Bradley partner Jay Bender has been working for over two years to educate the public and D.C. lawmakers about the unfair treatment of veterans’ disability benefits under U.S. bankruptcy laws and to get those laws changed. Mr. Bender was involved in the drafting of the original HAVEN Act bill back in 2017, and has worked the past year with the American Bankruptcy Institute’s Task Force on Veterans and Service Members Affairs to generate bipartisan Congressional support for the legislation. Through his and the Task Force’s efforts, the HAVEN Act was introduced in the Senate on March 6, 2019, by its lead sponsors, Senators Tammy Baldwin (D-WI) and John Cornyn (R-TX), with the support of 18 additional co-sponsors – nine Democrats and nine Republicans.
The HAVEN Act will protect the economic security and well-being of veterans and their families who rely on disability benefits and experience financial hardship. Under current bankruptcy law, veterans’ disability benefits are included as part of their disposable income – even though comparable Social Security disability benefits are not. The disparate treatment of veterans’ disability benefits limits financially distressed disabled veterans’ access to bankruptcy relief and makes it more difficult for them to obtain a financial fresh start.
“We need to make sure that our disabled veterans, who have given so much for our country, are treated fairly under our bankruptcy laws and can obtain the relief they need when they fall on hard times,” said Mr. Bender, a partner in Bradley’s Bankruptcy and Restructuring Practice Group and a co-chair of the ABI’s Task Force. “While no one wants to file for bankruptcy, bankruptcy offers those in need an opportunity to get a fresh start, and no one is more deserving of a fresh start than a disabled vet in financial distress. We owe it to them and their loved ones to make sure they have fair access to the bankruptcy courts if and when needed. I thank Senators Baldwin and Cornyn for their support of the HAVEN Act and their concern for disabled veterans and their families.”
In addition to Mr. Bender, David Stewart, the head of Bradley’s Governmental Affairs Practice Group, worked closely with Mr. Bender in moving the legislation forward.

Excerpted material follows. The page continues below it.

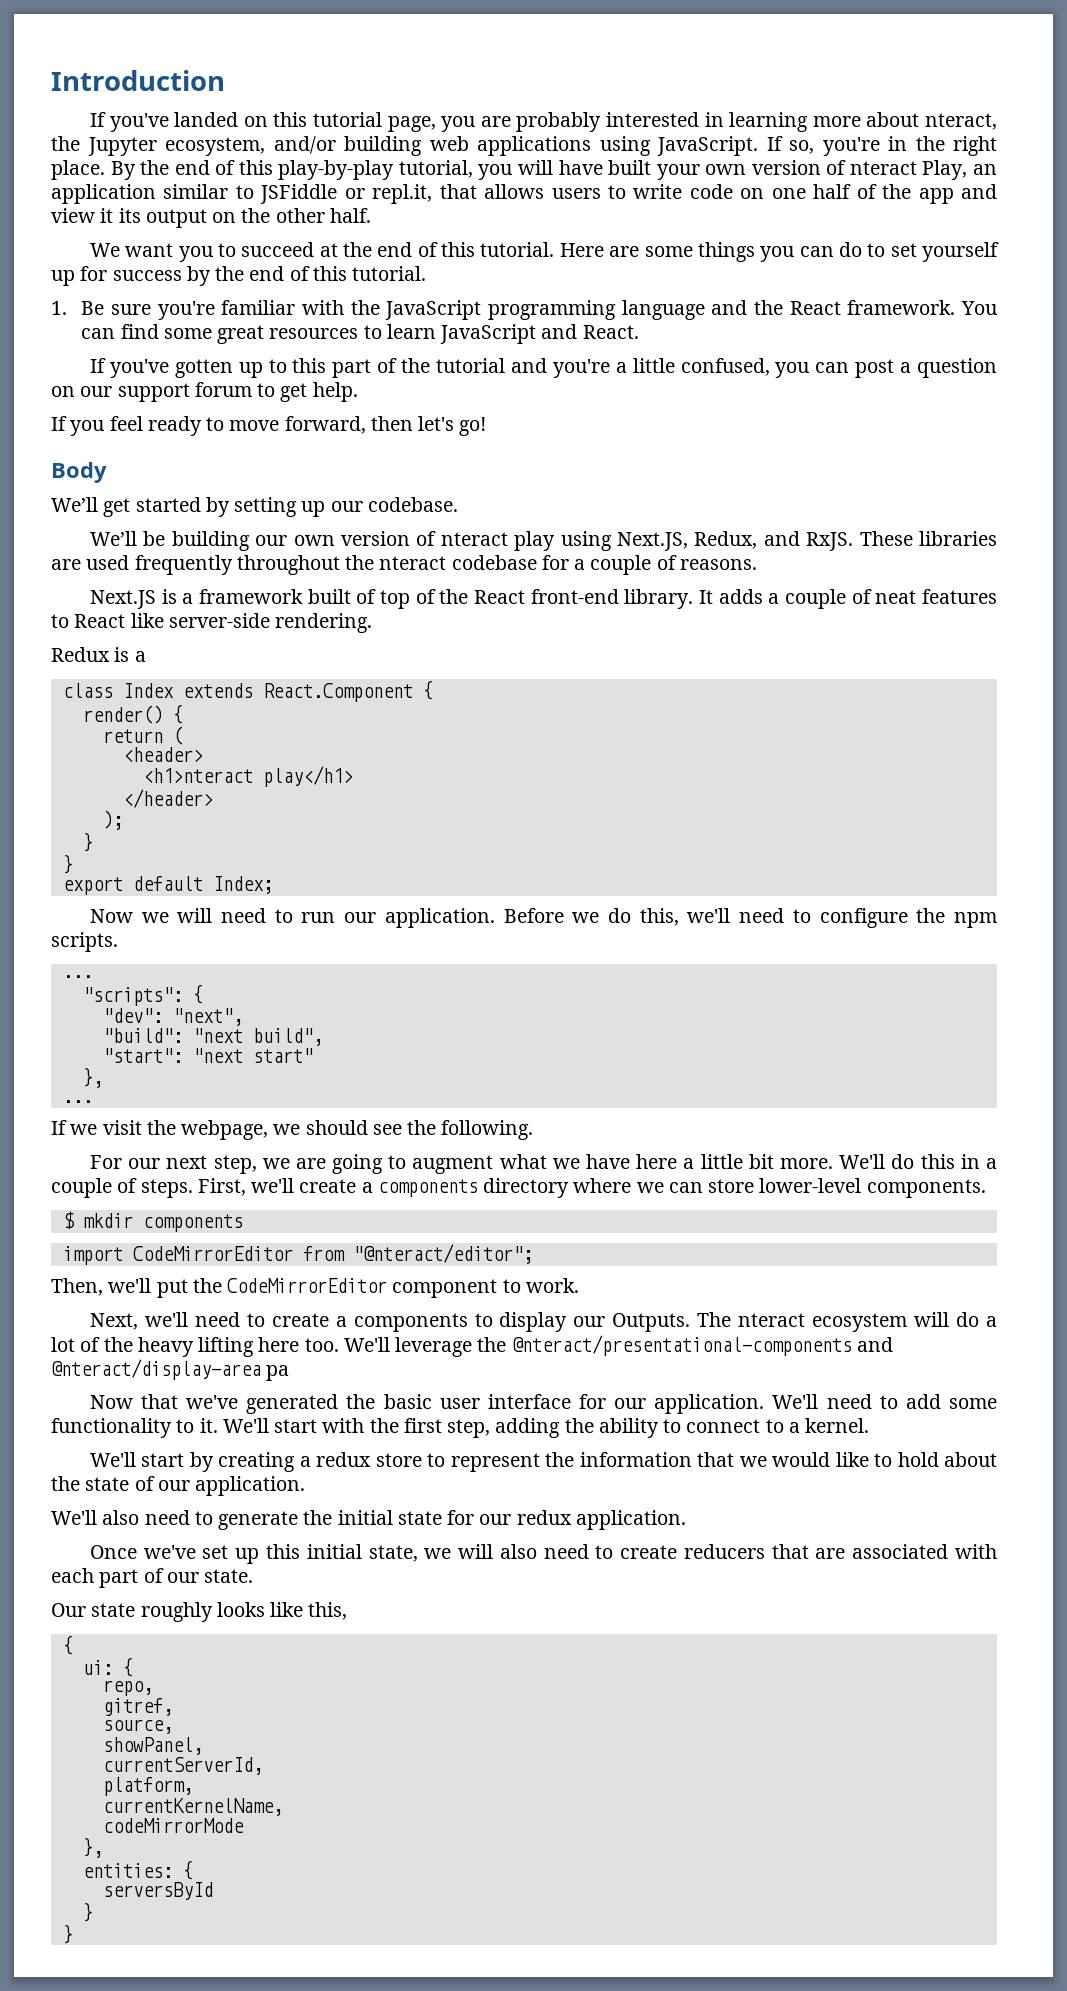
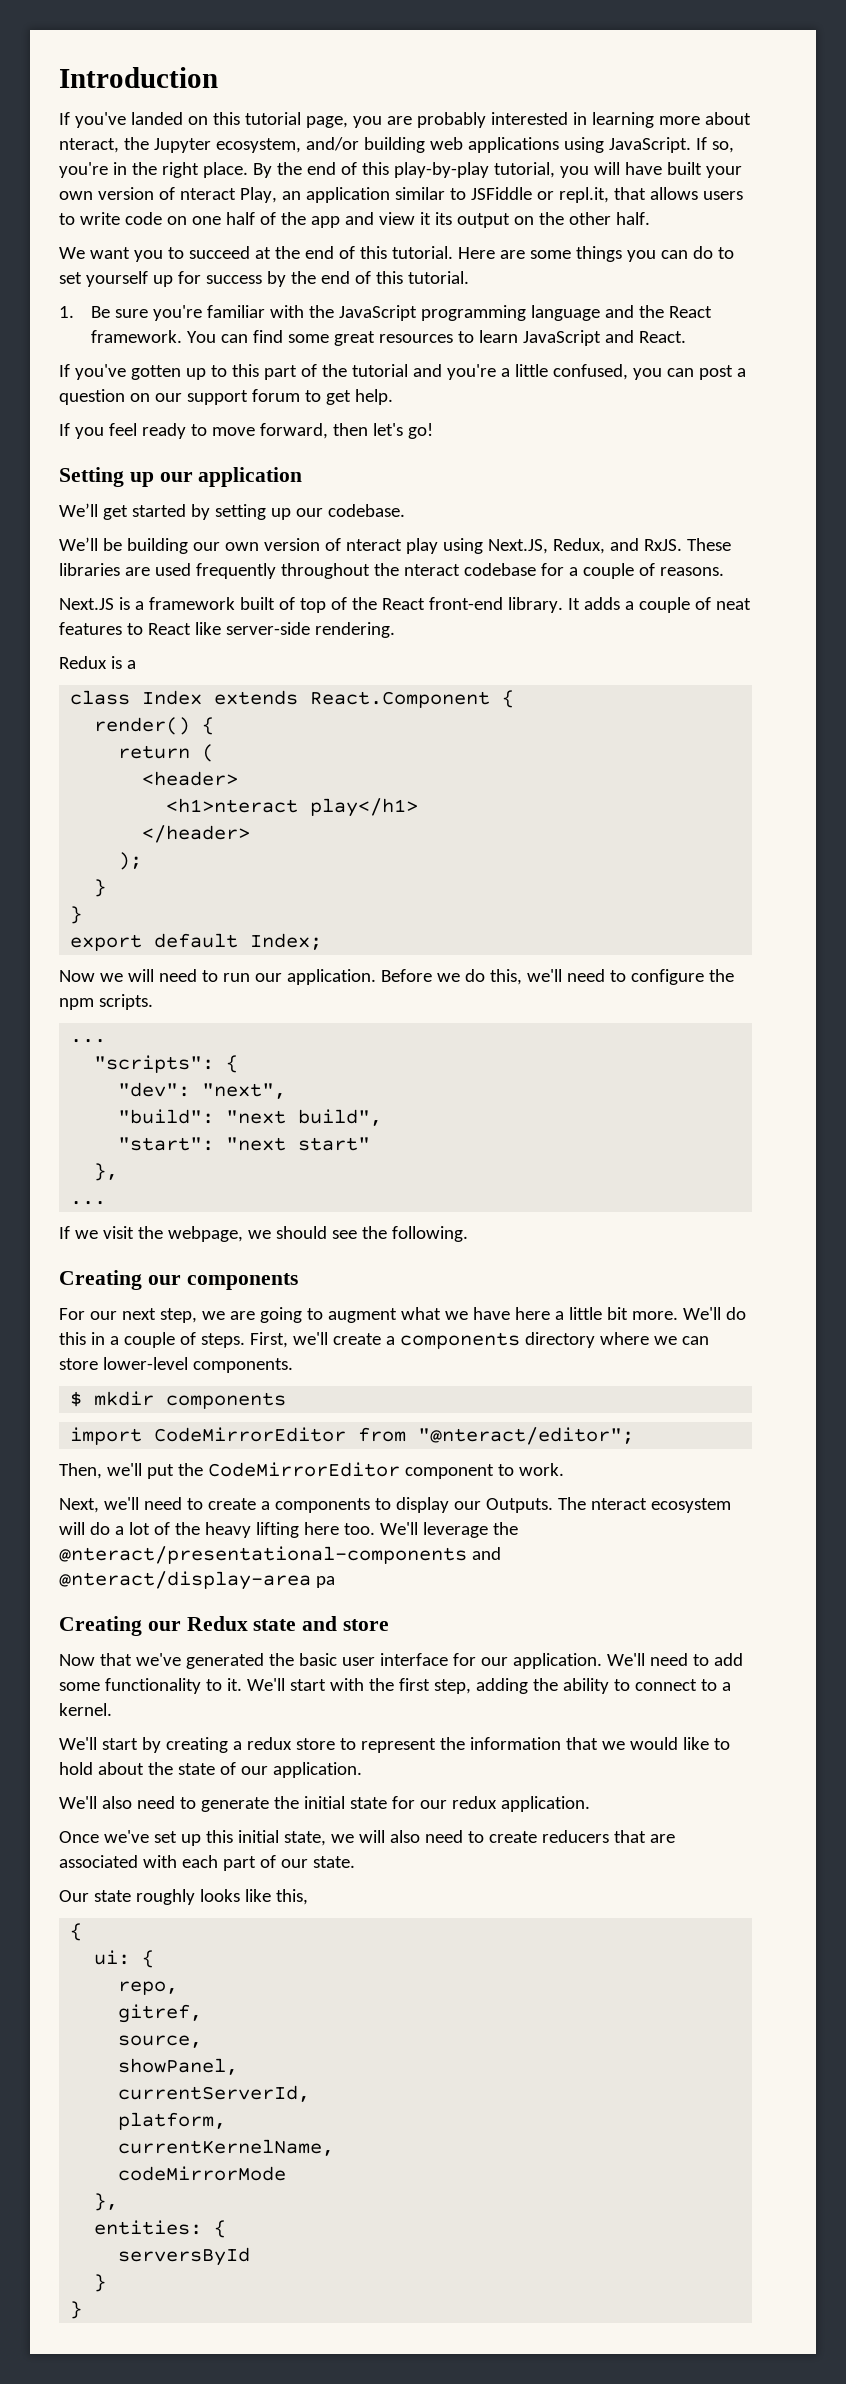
- Body
+ Setting up our application
+ Creating our components
+ Creating our Redux state and store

“Bradley is proud to be associated with the HAVEN Act and the relief it promises to our country’s disabled veterans. We can think of no better pro bono service than to advocate for the interests of American veterans. Jay Bender saw a problem in the law and went to solve it. Bradley looks forward to the HAVEN Act’s passage and to the tremendous difference that it will make in the lives of financially distressed disabled veterans and their families,” said Bradley Chairman of the Board and Managing Partner Jonathan M. Skeeters.